1️⃣ The Environment & Network

Learning Objectives

Use the provided vectorised Connect-4 environment, and understand how the board is encoded.

Build the AlphaZero policy-value network.

⚠️ Note: The exercises in this section are pretty similar to the ones that we did on CNN/ResNets day. If you're already comfortable and don't desire to do more exercises on building a bunch of nn.Modules given a blueprint, feel free to just read the descrption of the environment and the actor/critic network, and then skip the exercises and move on.

The Connect-4 environment (given)

Connect4Env (in game.py) is a fully vectorised environment: it operates on a batch of N boards at once. The interface:

class Connect4Env:
    """
    Vectorized, GPU-friendly Connect 4 environment.

    - Board shape: height x width (default 6 x 7)
    - Observation: (N, 3, H, W) float32, channels = [empty, green, blue]

    Reward scheme (mover's perspective): +1 win, -2 illegal move (worse than a
    normal loss), 0 for a draw or a game that continues. ``step`` only ever checks
    whether the *mover* just won or drew: you cannot lose on your own move.

    Environments auto-reset in-place whenever done or illegal, but the returned
    `done` indicates the terminal transition.
    """

    def reset(self, num_env: int) -> Float[Tensor, "num_env 3 H W"]:
        """Return an initial observation tensor of shape (num_env, 3, H, W), channels [empty, green, blue]."""

    @torch.no_grad()
    def step(
        self,
        obs: Float[Tensor, "... 3 H W"],
        actions: Int[Tensor, "..."] | int,
        is_player1: Bool[Tensor, "..."] | bool
    ) -> Tuple[Float[Tensor, "... 3 H W"], Bool[Tensor, "..."] | bool, Float[Tensor, "..."] | float]:
        """
        Apply one move by the current player on a batch or single Connect 4 board.

        If `is_player1` is True, the mover is green (channel 1); if False, blue (channel 2).

        Args:
            obs (Tensor): Input observation; either shape (N, 3, H, W) or (3, H, W).
            actions (int or Tensor): Actions to apply; either scalar int or (N,) long tensor.
            is_player1 (bool or Tensor): Indicates the player's color; either scalar bool or (N,) bool tensor.

        Returns:
            Tuple[Float[Tensor, "... 3 H W"], Bool[Tensor, "..."] | bool, Float[Tensor, "..."] | float]: 
            Next observation : Float[Tensor, "... 3 H W"],
            done mask(s) : Bool[Tensor, "..."] | bool, 
            reward(s) : Float[Tensor, "..."] | float, 
                If a single board is provided, returns scalars for done and reward.

        Raises:
            AssertionError: If the input `obs` does not have valid shape or size.
        """

    @torch.no_grad()
    def legal_action_mask(self, 
                          obs: Float[Tensor, "... 3 H W"]
    ) -> Bool[Tensor, "... W"]:
        """Boolean mask of columns with space.

        obs: (N, 3, H, W) -> (N, W), or (3, H, W) -> (W,).
        """

Let's look at a board:

env = Connect4Env(device=device)
obs = env.reset(1)
obs, _, _ = env.step(obs, torch.tensor([3], device=device), torch.tensor([True], device=device))
obs, _, _ = env.step(obs, torch.tensor([3], device=device), torch.tensor([False], device=device))
print(render_board(obs, is_player1=True))

The mover's perspective: `eval_net`

The network sees a board from the perspective of the player to move: its own pieces in channel 1, the opponent's in channel 2. But the environment stores boards in absolute order: player 1's pieces in channel 1, player 2's in channel 2 (and empty in channel 0).
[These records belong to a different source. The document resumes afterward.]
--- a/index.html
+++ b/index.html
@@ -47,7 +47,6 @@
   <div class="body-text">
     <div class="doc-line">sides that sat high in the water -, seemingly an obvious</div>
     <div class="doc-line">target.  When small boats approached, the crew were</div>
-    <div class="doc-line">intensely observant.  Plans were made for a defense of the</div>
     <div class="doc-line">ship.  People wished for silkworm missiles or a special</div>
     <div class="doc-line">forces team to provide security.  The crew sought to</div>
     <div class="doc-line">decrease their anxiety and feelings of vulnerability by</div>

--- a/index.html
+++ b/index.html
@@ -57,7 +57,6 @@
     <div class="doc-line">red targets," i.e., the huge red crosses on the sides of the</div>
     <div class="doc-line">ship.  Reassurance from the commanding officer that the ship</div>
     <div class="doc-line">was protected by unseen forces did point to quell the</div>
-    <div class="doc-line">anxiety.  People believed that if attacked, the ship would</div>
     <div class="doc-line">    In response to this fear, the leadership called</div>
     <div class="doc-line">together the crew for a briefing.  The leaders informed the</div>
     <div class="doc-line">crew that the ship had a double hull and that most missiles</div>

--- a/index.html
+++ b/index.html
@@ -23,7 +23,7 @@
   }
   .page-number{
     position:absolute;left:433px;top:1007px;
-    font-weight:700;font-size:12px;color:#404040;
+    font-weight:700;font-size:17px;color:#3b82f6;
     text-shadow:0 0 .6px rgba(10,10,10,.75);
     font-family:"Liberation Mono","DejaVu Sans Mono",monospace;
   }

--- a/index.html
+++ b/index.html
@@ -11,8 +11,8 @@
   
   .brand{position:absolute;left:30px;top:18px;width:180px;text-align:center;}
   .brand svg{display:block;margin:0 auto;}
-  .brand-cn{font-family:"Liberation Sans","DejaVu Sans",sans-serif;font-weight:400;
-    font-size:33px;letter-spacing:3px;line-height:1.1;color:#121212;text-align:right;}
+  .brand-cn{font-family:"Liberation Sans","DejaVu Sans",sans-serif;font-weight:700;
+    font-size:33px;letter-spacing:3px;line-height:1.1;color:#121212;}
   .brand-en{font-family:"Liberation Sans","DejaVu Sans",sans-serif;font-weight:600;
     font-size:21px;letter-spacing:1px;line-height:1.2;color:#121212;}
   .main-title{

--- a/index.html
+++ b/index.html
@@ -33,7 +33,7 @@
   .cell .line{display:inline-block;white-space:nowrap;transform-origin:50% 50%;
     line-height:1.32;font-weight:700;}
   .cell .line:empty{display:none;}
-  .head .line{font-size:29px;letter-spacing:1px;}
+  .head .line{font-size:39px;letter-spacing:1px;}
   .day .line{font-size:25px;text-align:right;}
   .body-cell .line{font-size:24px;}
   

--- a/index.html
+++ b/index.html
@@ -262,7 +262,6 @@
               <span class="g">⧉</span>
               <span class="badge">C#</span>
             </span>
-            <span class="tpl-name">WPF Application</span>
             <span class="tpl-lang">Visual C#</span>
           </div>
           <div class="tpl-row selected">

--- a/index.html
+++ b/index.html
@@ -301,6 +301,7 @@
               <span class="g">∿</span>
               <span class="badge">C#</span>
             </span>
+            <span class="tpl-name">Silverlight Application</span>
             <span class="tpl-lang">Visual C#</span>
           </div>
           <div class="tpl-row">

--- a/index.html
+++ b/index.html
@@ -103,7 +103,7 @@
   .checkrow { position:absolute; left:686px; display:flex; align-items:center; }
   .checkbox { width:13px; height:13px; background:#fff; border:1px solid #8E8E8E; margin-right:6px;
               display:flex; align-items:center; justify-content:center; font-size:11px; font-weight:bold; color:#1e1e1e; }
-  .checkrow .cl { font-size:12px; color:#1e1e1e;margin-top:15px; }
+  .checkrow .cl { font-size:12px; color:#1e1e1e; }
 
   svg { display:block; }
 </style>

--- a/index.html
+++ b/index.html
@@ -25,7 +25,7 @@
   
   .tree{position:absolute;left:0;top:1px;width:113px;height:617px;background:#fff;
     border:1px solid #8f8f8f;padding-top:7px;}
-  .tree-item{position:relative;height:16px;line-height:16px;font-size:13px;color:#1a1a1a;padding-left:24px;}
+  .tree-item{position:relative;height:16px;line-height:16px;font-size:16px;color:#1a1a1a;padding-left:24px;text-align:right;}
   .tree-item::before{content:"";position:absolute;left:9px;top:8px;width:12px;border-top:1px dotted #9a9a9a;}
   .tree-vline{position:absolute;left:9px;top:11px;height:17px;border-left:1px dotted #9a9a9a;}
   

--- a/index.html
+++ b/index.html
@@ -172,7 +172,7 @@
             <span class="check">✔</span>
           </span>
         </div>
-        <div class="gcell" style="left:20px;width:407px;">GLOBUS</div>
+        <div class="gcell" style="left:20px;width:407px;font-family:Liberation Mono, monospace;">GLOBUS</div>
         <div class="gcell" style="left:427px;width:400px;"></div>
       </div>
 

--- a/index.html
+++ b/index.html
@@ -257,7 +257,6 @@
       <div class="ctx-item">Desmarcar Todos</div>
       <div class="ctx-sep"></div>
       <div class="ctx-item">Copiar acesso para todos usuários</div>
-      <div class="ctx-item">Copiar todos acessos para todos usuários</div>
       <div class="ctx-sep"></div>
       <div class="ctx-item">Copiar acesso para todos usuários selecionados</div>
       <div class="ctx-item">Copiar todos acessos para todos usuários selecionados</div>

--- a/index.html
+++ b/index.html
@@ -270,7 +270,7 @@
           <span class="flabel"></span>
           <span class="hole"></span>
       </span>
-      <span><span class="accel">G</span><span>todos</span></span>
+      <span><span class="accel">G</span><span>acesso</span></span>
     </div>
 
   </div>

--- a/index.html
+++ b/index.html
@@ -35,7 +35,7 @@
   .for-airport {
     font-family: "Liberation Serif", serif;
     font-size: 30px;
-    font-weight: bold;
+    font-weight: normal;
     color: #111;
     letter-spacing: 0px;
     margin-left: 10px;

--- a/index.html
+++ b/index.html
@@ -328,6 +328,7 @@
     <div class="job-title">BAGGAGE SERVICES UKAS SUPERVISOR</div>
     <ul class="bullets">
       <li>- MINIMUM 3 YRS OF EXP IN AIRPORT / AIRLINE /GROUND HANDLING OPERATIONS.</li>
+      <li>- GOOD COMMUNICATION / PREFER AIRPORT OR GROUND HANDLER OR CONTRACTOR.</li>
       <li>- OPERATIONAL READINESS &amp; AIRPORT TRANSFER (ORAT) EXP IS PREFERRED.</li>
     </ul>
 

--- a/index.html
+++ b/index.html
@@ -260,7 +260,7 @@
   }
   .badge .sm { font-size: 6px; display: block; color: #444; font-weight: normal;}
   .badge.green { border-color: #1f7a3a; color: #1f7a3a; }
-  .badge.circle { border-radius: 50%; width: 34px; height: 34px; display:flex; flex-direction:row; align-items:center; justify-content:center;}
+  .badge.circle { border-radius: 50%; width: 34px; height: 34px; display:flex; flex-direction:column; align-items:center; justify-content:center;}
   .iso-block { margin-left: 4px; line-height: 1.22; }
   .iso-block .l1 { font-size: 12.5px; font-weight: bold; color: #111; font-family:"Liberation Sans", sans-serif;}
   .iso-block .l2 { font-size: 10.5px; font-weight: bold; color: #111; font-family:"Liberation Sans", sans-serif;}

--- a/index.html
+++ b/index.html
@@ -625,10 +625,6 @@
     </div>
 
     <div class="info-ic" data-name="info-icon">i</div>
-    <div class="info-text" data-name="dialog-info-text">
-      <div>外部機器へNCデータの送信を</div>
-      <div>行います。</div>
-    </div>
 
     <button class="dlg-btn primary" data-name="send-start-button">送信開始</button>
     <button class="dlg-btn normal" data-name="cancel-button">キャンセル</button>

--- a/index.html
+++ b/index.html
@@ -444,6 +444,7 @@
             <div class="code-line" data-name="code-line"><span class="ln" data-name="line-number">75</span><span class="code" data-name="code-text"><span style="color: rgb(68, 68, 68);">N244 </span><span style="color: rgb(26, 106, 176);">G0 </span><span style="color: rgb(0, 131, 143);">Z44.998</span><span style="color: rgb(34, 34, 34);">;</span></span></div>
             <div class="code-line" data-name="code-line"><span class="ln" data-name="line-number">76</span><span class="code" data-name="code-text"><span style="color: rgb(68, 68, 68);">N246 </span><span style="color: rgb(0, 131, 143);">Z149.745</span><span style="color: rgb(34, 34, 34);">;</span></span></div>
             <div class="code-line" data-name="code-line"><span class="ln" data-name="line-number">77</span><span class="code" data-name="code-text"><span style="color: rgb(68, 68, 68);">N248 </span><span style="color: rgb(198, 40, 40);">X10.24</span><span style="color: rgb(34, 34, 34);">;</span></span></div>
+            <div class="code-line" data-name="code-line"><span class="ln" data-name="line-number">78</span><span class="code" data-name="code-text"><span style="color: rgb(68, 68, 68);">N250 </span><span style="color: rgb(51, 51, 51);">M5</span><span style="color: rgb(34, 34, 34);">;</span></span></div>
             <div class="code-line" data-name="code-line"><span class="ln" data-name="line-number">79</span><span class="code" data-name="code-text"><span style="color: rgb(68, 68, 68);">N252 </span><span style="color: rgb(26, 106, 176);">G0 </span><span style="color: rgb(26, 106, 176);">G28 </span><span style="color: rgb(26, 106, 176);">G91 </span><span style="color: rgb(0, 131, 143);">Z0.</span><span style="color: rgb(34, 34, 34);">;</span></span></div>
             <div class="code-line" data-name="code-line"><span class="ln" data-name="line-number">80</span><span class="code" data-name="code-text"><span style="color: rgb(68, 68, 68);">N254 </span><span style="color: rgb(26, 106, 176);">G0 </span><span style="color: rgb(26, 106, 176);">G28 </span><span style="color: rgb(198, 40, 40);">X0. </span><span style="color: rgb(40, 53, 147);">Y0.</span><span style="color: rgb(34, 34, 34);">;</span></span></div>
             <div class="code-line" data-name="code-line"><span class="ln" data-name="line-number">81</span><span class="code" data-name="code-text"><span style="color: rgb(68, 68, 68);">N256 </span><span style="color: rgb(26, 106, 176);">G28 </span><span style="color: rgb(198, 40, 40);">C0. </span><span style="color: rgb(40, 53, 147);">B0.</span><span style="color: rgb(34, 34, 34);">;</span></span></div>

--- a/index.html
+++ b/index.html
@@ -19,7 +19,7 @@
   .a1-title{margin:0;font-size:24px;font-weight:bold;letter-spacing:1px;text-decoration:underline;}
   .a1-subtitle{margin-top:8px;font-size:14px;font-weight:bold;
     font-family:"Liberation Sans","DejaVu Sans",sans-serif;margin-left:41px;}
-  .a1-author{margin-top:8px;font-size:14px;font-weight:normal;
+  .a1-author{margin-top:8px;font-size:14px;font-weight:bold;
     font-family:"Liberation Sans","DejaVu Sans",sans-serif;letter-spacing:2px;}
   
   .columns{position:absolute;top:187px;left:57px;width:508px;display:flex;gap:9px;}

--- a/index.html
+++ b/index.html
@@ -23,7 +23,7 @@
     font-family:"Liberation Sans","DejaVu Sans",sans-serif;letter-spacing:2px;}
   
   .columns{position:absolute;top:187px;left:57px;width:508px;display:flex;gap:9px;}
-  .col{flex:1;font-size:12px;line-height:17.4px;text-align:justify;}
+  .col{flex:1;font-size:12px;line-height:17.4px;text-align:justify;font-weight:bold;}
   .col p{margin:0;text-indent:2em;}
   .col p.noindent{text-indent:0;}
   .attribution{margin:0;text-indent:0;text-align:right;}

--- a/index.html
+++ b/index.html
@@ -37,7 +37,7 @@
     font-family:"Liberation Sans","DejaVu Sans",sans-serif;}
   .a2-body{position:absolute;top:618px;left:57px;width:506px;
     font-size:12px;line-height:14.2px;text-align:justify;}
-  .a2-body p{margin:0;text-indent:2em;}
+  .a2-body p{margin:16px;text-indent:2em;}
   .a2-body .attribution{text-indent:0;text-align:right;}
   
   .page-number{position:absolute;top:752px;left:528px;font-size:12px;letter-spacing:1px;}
So before calling the network we canonicalise the inputs: if the mover is player 2, swap channels 1 and 2. This simplifies things as essentialy the network only every needs to learn to play as one colour (as we invert the colours on the opponents turn).

Exercise - implement `canonicalise_obs`

Difficulty: 🔴⚪⚪⚪⚪

Importance: 🔵🔵⚪⚪⚪

You should spend up to 5-10 minutes on this exercise.

Implement the canonicalise_obs function, which swaps the player channels based on the is_player1 boolean. This function is essentially a vectorized version of the following code:

def canonicalise_obs(obs_abs : Float[Tensor, "3 H W"],
                     is_player1 : bool
) -> Float[Tensor, "3 H W"]:
    if is_player1:
        return obs_abs
    else:
        return obs_abs[..., [0, 2, 1], :, :]   # reorder channels [empty, p1, p2] -> [empty, p2, p1] (works batched or not)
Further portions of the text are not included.